Morpheus (mythology) - Family


According to Hesiod, Nyx, the primordial goddess of the Night, produced the "tribe of Dreams" (φῦλον Ὀνείρων) parthenogenetically, though Cicero says that Dreams were the children of Night and Erebus, the embodiment of Darkness.

Morpheus is the oldest of triplets known as the Oneiroi, along with Icelus and Phantasos. For this reason, he is also referred to as Oneiros. The Oneiroi are attendants of Hypnos, the god of Sleep, bringing dreams to the mortals and gods who fall under the power of Sleep. Morpheus sees Hypnos as a father figure as Hypnos takes care of the other siblings.

The Roman poet Ovid, however, states in his Metamorphoses that Morpheus is a son of Hypnos, rather than his brother (it does not mention the identity of the mother), and multiplies the Oneiroi into an uncountable host of spirits, with Morpheus, Icelus and Phantasos being merely the most prominent among them. Morpheus was the leader of the Oneiroi, the gods or spirits (daimones) of dreams. He manifested himself in the dreams of kings and rulers in the likeness of men as a messenger of the gods.

Morpheus was probably equated with the Dream-Spirit which Zeus sent to visit Agamemnon in the Iliad (see Oneiroi).
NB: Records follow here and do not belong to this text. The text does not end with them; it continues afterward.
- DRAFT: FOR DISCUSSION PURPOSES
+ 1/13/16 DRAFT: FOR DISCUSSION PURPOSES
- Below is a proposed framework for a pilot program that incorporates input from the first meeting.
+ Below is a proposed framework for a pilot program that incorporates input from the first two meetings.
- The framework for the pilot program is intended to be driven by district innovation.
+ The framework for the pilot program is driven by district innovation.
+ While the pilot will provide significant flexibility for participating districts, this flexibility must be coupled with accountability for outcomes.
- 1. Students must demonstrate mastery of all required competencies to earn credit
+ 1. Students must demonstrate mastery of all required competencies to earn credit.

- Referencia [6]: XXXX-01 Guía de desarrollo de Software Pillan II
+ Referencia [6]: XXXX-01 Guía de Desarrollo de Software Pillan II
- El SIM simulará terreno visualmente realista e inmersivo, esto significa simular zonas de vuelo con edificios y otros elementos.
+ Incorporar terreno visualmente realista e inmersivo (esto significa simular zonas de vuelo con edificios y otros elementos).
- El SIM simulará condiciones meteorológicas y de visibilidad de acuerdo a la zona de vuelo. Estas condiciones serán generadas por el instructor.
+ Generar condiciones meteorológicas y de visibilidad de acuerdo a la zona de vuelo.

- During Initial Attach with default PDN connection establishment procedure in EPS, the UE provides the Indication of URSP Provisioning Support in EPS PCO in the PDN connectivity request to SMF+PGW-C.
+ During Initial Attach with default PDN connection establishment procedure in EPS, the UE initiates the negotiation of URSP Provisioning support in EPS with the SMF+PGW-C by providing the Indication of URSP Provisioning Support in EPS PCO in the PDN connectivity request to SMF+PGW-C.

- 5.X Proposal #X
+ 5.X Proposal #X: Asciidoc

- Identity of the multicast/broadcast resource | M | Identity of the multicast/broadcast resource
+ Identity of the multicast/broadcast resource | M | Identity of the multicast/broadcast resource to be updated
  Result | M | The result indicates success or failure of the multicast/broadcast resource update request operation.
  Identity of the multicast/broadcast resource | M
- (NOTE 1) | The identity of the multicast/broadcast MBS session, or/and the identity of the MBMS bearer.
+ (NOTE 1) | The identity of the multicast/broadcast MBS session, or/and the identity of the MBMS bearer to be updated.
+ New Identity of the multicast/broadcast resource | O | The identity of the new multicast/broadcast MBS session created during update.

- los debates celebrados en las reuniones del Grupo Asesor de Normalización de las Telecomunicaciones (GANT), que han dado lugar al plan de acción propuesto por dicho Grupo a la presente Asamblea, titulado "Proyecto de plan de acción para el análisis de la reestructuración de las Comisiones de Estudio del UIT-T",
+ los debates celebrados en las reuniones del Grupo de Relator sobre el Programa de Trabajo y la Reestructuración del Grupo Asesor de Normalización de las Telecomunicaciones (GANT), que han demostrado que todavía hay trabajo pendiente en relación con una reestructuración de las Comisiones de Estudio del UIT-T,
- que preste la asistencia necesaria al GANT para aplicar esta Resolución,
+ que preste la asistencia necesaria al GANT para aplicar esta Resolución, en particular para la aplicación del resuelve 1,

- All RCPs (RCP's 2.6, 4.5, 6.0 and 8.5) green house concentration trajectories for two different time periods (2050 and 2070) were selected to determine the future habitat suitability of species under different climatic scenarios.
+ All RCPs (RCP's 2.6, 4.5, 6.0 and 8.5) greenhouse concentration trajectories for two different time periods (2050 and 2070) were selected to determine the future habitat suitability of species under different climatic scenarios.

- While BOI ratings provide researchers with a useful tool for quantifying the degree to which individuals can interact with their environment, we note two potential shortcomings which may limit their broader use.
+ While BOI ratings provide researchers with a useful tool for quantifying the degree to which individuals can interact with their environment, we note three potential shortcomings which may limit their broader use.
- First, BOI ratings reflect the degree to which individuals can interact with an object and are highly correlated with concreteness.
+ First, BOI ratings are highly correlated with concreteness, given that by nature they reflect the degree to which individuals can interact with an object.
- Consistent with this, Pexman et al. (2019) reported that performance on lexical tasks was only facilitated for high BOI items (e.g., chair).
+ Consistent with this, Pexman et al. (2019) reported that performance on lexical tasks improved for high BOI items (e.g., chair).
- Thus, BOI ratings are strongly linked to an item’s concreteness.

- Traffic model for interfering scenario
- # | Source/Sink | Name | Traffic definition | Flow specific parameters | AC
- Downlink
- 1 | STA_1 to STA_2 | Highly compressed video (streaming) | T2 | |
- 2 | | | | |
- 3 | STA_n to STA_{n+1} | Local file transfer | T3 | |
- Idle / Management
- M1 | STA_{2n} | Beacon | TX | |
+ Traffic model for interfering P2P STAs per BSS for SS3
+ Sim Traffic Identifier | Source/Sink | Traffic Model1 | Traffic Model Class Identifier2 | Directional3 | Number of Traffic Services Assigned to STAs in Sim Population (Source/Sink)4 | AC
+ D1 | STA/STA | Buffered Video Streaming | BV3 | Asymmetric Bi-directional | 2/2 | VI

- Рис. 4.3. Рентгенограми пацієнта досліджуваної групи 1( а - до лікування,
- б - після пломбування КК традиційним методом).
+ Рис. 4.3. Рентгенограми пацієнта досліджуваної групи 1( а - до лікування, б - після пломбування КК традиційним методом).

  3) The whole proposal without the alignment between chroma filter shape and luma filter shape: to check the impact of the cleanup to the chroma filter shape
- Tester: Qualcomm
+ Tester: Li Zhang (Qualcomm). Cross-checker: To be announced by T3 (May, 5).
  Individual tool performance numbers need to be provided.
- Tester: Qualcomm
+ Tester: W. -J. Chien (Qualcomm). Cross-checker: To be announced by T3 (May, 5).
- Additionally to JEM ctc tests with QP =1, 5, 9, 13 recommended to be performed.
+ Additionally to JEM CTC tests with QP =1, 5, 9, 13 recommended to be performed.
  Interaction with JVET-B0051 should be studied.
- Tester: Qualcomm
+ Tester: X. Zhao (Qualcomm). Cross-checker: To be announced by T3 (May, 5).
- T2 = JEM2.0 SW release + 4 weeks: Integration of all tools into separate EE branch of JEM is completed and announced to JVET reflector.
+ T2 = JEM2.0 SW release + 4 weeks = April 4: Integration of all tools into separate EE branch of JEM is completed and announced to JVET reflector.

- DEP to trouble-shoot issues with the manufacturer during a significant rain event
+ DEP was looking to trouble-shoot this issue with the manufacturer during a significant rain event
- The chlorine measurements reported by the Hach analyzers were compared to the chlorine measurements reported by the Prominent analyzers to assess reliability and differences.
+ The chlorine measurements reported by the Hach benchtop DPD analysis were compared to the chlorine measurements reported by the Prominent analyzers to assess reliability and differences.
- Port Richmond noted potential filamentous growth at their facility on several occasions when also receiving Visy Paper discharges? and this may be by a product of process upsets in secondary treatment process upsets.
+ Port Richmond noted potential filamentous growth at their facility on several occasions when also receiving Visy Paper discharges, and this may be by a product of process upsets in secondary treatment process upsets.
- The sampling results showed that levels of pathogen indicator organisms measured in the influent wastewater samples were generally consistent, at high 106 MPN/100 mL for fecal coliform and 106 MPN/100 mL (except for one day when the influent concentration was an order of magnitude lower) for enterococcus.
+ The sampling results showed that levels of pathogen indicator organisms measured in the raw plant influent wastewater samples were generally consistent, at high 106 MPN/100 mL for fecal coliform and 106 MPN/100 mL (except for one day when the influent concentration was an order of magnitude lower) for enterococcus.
According to the Orphic Argonautica (line 1142) The land of dreams (δῆμος ὀνείρων) was located somewhere in the underworld, presumably near the domain of Night and her children. Poets often referred to the two gates leading from the dream realm. One gate was fashioned of sawn ivory, the other of polished horn. False dreams were said to pass through the gate of ivory, while truthful, prophetic dreams winged their way out through the gate of horn. There was also said to be a wilted elm tree in Morpheus' domain, upon which the dreams fashioned by the Oneiroi hung, with the appearance of winged phantom-shapes.